Activity
In the records below, find the line that contains "9 | Return_with_prediction: 0.018 -> 0.019", then write out that line and each one after it exactly, up to and including the last.
-------- Dataset records --------
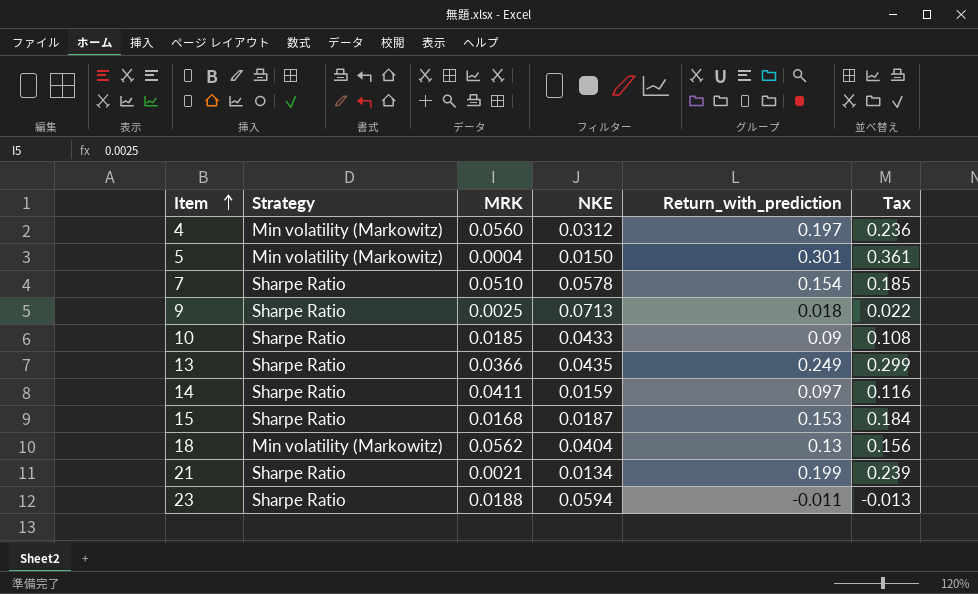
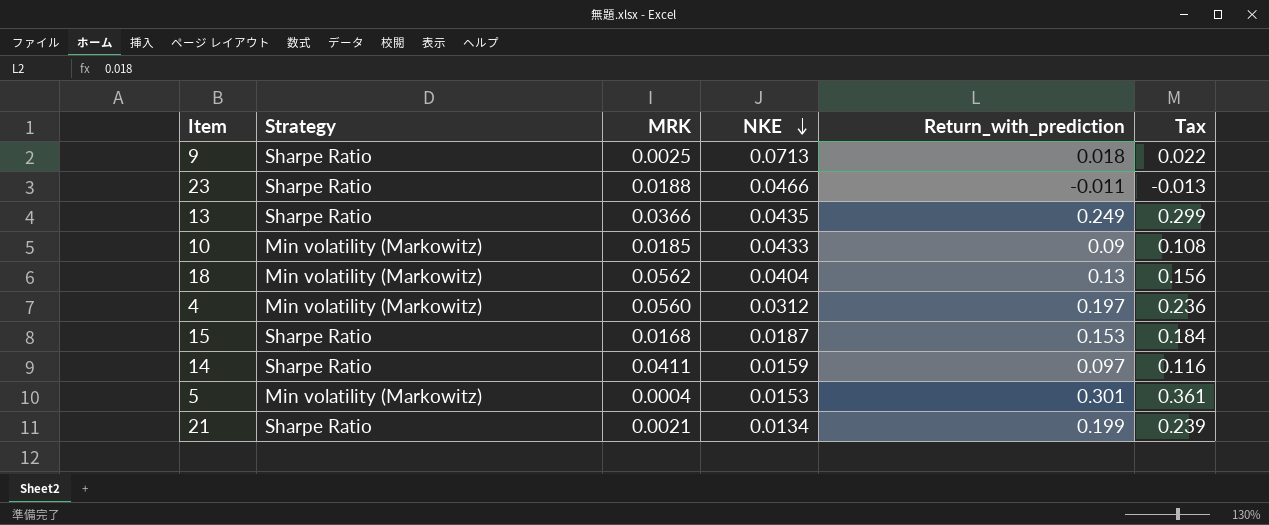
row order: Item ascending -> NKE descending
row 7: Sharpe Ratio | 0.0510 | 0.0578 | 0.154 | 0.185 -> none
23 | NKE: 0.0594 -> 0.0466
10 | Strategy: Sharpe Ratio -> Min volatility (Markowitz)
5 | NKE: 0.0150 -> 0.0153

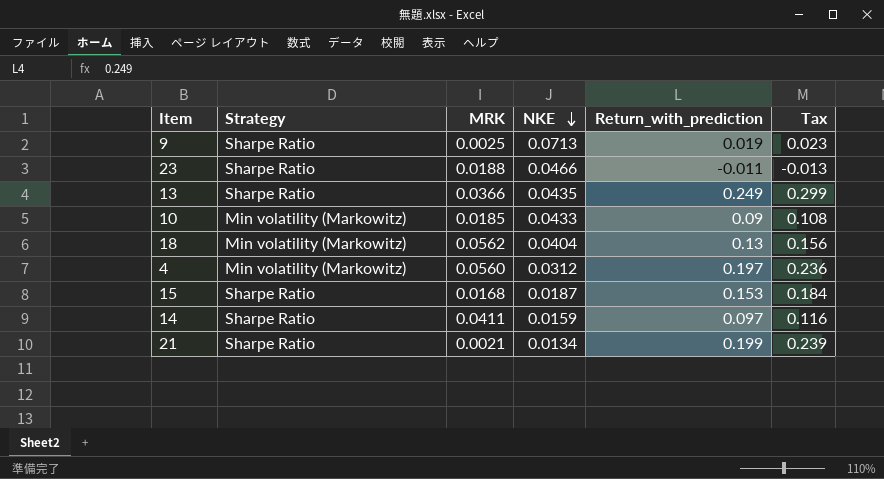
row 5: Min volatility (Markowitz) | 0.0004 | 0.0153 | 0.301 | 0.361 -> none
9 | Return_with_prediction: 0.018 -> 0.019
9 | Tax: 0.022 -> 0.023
--------
Response area
9 | Return_with_prediction: 0.018 -> 0.019
9 | Tax: 0.022 -> 0.023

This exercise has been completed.